Apache Spark was created by the AMPLab at UC Berkeley, and several of the original contributors went on to found Databricks. Berkeley runs these projects as 5 year lab exercises, and AMPLab closed down in 2016. The successor is the RISELab, a new effort recognizing (from their project page):

  1. Sensors are everywhere. We carry them in our pockets, we embed them in our homes, we pass them on the street. Our world will be quantified, in fine detail, in real time.
  2. AI is for real. Big data and cheap compute finally made some of the big ideas of AI a practical reality. There’s a ton more to be done, but learning and prediction are now practical tools in the computing toolbox.
  3. The world is programmable. Our vehicles, houses, workplaces and medical devices are increasingly networked and programmable. The effects of computation are extending to include our homes, cities, airspace, and bloodstreams.

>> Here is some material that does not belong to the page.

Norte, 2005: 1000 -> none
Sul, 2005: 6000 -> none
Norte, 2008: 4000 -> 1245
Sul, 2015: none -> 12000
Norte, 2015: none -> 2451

One of the interesting projects that has come out of RISELab is Ray, a “high-performance distributed execution framework targeted at large-scale machine learning and reinforcement learning applications,” which many have called a successor to Spark.

Plasma was developed as part of the Ray project to “hold immutable objects in shared memory so that they can be accessed efficiently by many clients across process boundaries.” Last year the RISELab team donated this code to Apache Arrow and have continued developing it. There’s a good blog on their motivations here.

The Gandiva Initiative

Recently the team at Dremio open sourced The Gandiva Initiative for Apache Arrow. This is a new execution kernel for Arrow that is based on LLVM. Gandiva provides very significant performance improvements for low-level operations on Arrow buffers. Ravindra has put together an in-depth blog for a discussion on the design and some of the performance tests.

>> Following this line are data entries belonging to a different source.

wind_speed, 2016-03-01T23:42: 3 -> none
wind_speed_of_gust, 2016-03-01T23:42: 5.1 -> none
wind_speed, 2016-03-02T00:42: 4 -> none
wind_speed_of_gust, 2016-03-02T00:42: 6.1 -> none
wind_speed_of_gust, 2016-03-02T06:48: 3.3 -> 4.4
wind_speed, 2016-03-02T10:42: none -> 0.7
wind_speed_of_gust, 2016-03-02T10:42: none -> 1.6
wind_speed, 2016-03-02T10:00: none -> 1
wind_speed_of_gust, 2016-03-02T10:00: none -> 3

Gandiva is a mythical bow from the Indian epic The Mahabharata used by the hero Arjuna. According to the story Gandiva is indestructible, and it makes the arrows it fires 1000x more powerful.

Arrow and New Language Bindings

In addition to Java, C++, and Python, new language bindings have been created by the Arrow community.

  • C. One day a new member showed up and quietly opened ARROW-631 with a first pull request including over 18k lines of code. Kouhei Sutou had hand-built C bindings for Arrow based on GLib!!
  • Ruby. Kouhei also contributed Red Arrow, his Ruby bindings based on the C bindings he built. Kouhei also does a lot to support Arrow in Japan.
  • JavaScript. Two different projects for JavaScript bindings developed in parallel before the teams joined forces to produce a single high quality library. Brian Hulette at CCRi had been working on the Geomesa project, and he joined up with the folks at Graphistry, who cover their work in an article on KDNuggets, and there’s a cool video of their work (jump to 19:00). This JavaScript work also opens up Arrow to the world of node applications in exciting ways as well.
  • Rust. Andy Grove has been working on a Rust-based data processing platform similar to Spark that uses Arrow as its internal memory format. He wrote about this work in a blog here.
  • Go. Influxdata has started to use Arrow in their popular time series database, InfluxDB, and contributed Go bindings along the way. They shared some of of the interesting details of their implementation in a blog post.

What’s Next for Apache Arrow?

The Arrow community has grown very rapidly. In a little over two years, it has had more code contributions than many very popular projects that are 2 or 3 times its age. While it started with a format specification, it has grown both in breadth (bindings and languages) and depth (functionality and scope). Arrow is now so much more, and it has a very bright future.

It’s been exciting to see so much activity by so many different groups of users, each with different needs, but with so very much in common. The Arrow community will continue to work together to chart its own course, and I encourage you to join the mailing list to ask questions and to contribute your work to the project. Whether you’re a developer, can provide feedback on usage, help test, add documentation, or just talk about your use cases and workload, all types of help are valuable and appreciated.